Structured diff data:
####

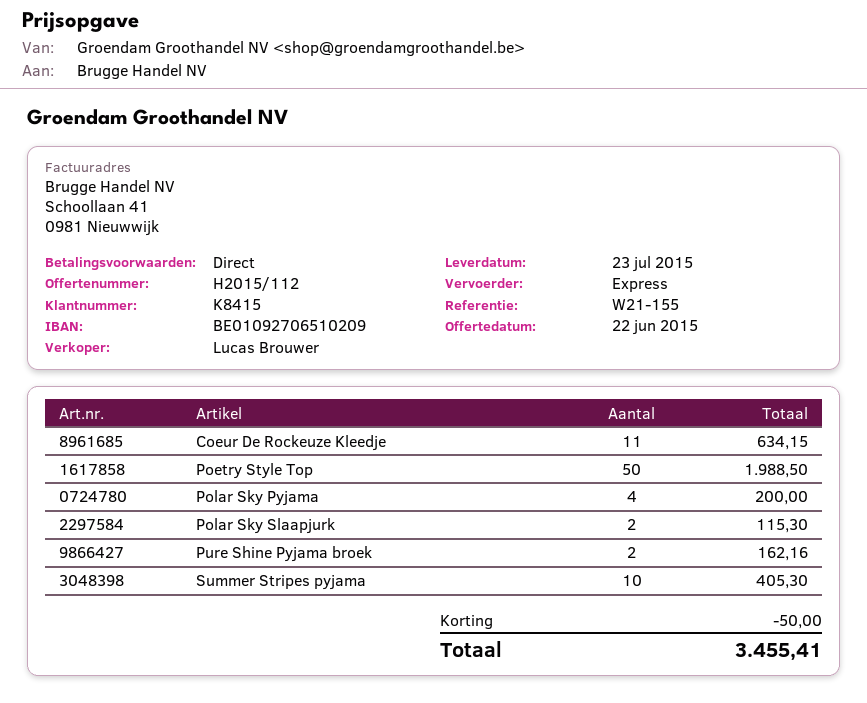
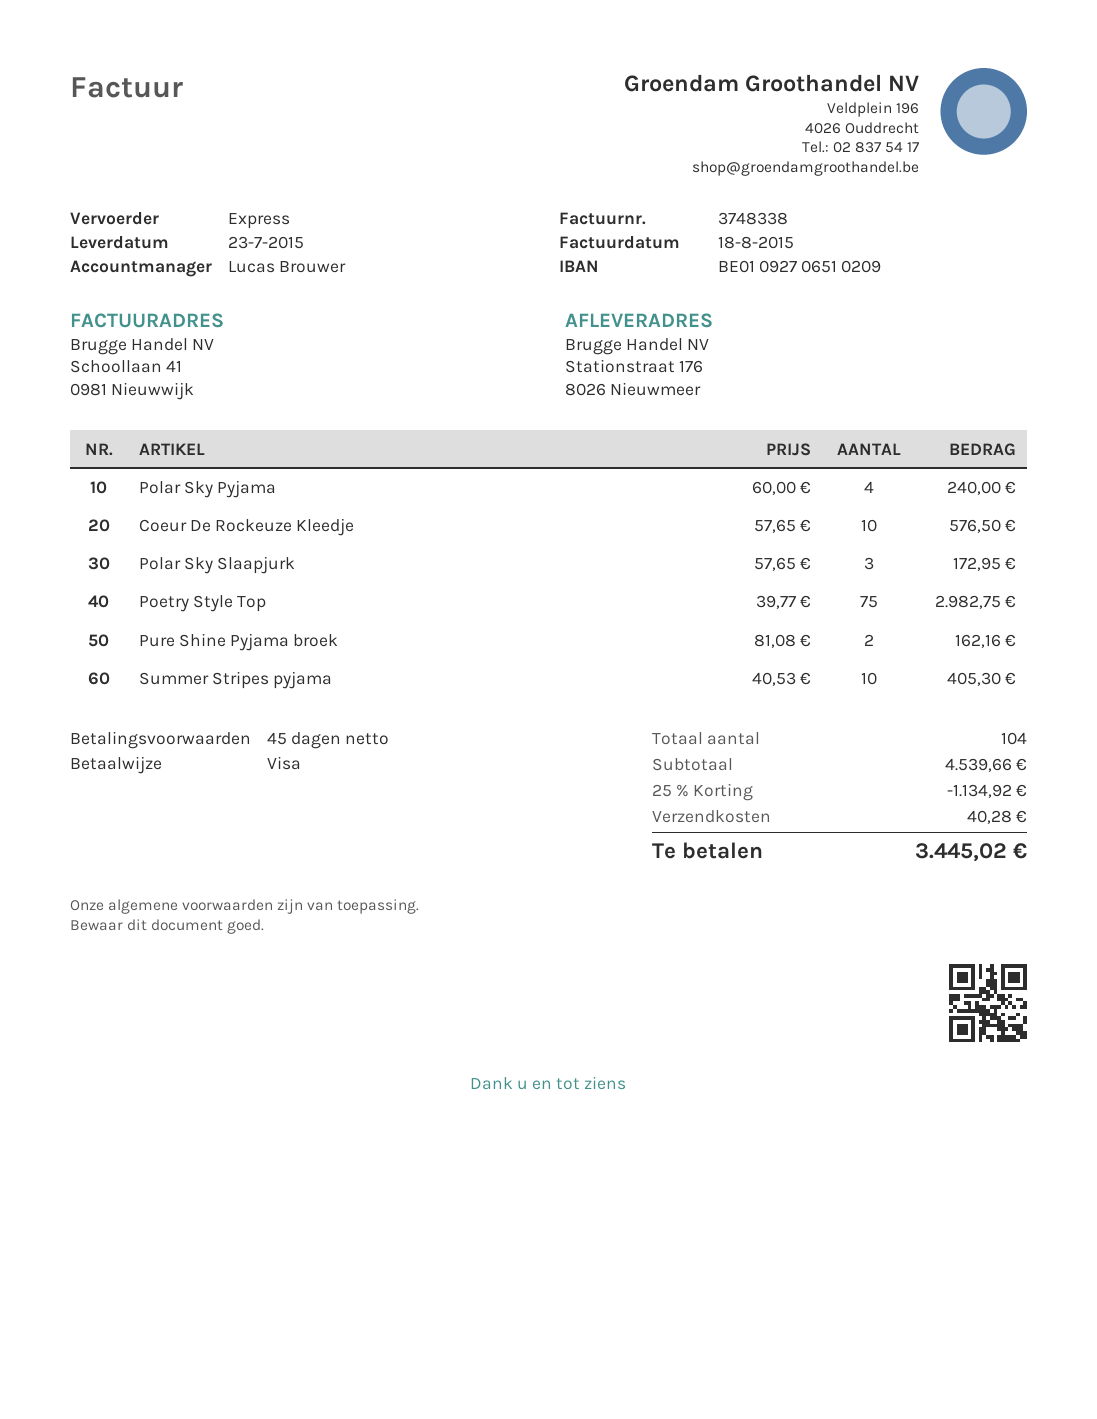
payment terms: on receipt -> 45 days
Coeur De Rockeuze Kleedje: 11 for 634.15 -> 10 for 576.50
Poetry Style Top: 50 for 1988.50 -> 75 for 2982.75
Polar Sky Pyjama: 4 for 200.00 -> 4 for 240.00
Polar Sky Slaapjurk: 2 for 115.30 -> 3 for 172.95
discount: 50.00 -> 1134.92
shipping: none -> 40.28
total: 3455.41 -> 3445.02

####

What you will do: Repeat only what runs from the first line of the records above to the line with "discount: 50.00 -> 1134.92", both included, word for word, minus the pictures.

Response area:
payment terms: on receipt -> 45 days
Coeur De Rockeuze Kleedje: 11 for 634.15 -> 10 for 576.50
Poetry Style Top: 50 for 1988.50 -> 75 for 2982.75
Polar Sky Pyjama: 4 for 200.00 -> 4 for 240.00
Polar Sky Slaapjurk: 2 for 115.30 -> 3 for 172.95
discount: 50.00 -> 1134.92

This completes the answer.